Available records below:

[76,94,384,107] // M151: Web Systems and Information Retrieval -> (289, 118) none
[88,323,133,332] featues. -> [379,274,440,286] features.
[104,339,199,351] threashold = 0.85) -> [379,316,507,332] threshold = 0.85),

End of Available records.
Available records below:

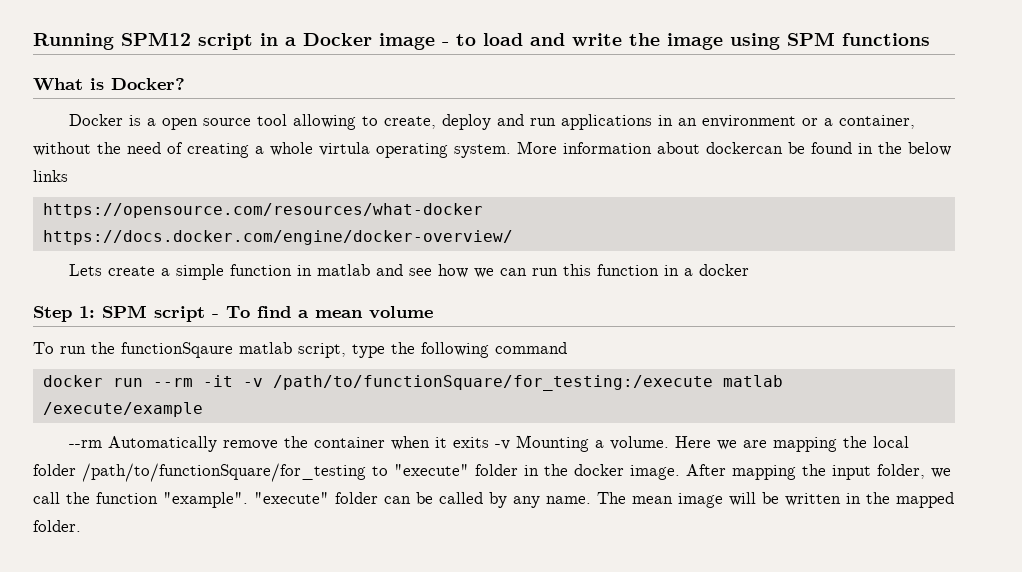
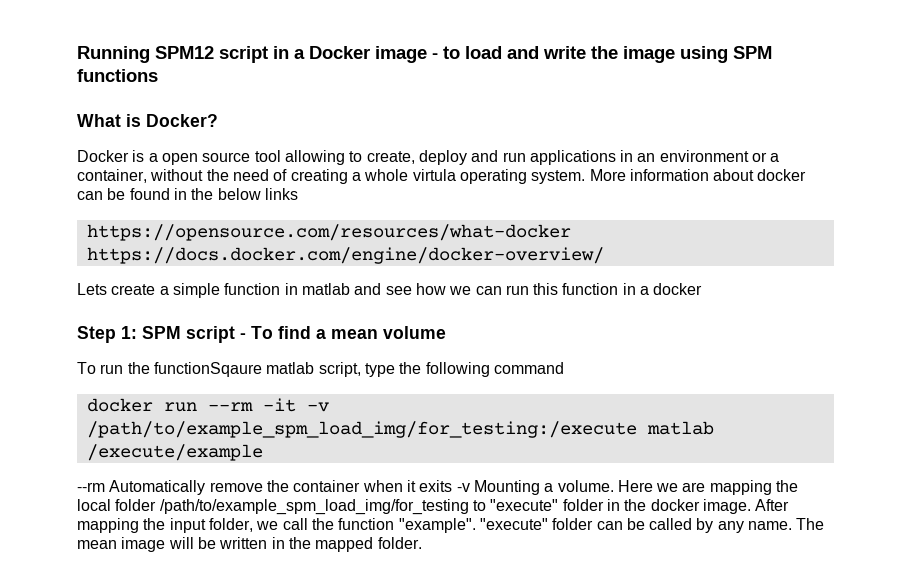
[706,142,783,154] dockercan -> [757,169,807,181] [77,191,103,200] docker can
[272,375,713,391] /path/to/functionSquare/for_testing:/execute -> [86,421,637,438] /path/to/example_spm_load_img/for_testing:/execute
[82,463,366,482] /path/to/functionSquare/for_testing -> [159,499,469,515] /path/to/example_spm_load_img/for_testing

End of Available records.
Available records below:

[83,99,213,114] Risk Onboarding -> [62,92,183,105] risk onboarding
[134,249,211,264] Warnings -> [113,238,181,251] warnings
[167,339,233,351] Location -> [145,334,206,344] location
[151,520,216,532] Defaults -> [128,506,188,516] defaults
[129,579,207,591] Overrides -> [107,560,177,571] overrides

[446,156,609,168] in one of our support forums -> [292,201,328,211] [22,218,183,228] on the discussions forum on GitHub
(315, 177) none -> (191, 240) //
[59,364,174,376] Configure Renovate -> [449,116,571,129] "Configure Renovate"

End of Available records.

* _Assignment_: Please copy, exactly and with nothing else, the lines above beginning at the line that has "[706,142,783,154] dockercan ->" and ending with the line that has "[82,463,366,482] /path/to/functionSquare/for_testing ->".

* _Response to the exercise_:
[706,142,783,154] dockercan -> [757,169,807,181] [77,191,103,200] docker can
[272,375,713,391] /path/to/functionSquare/for_testing:/execute -> [86,421,637,438] /path/to/example_spm_load_img/for_testing:/execute
[82,463,366,482] /path/to/functionSquare/for_testing -> [159,499,469,515] /path/to/example_spm_load_img/for_testing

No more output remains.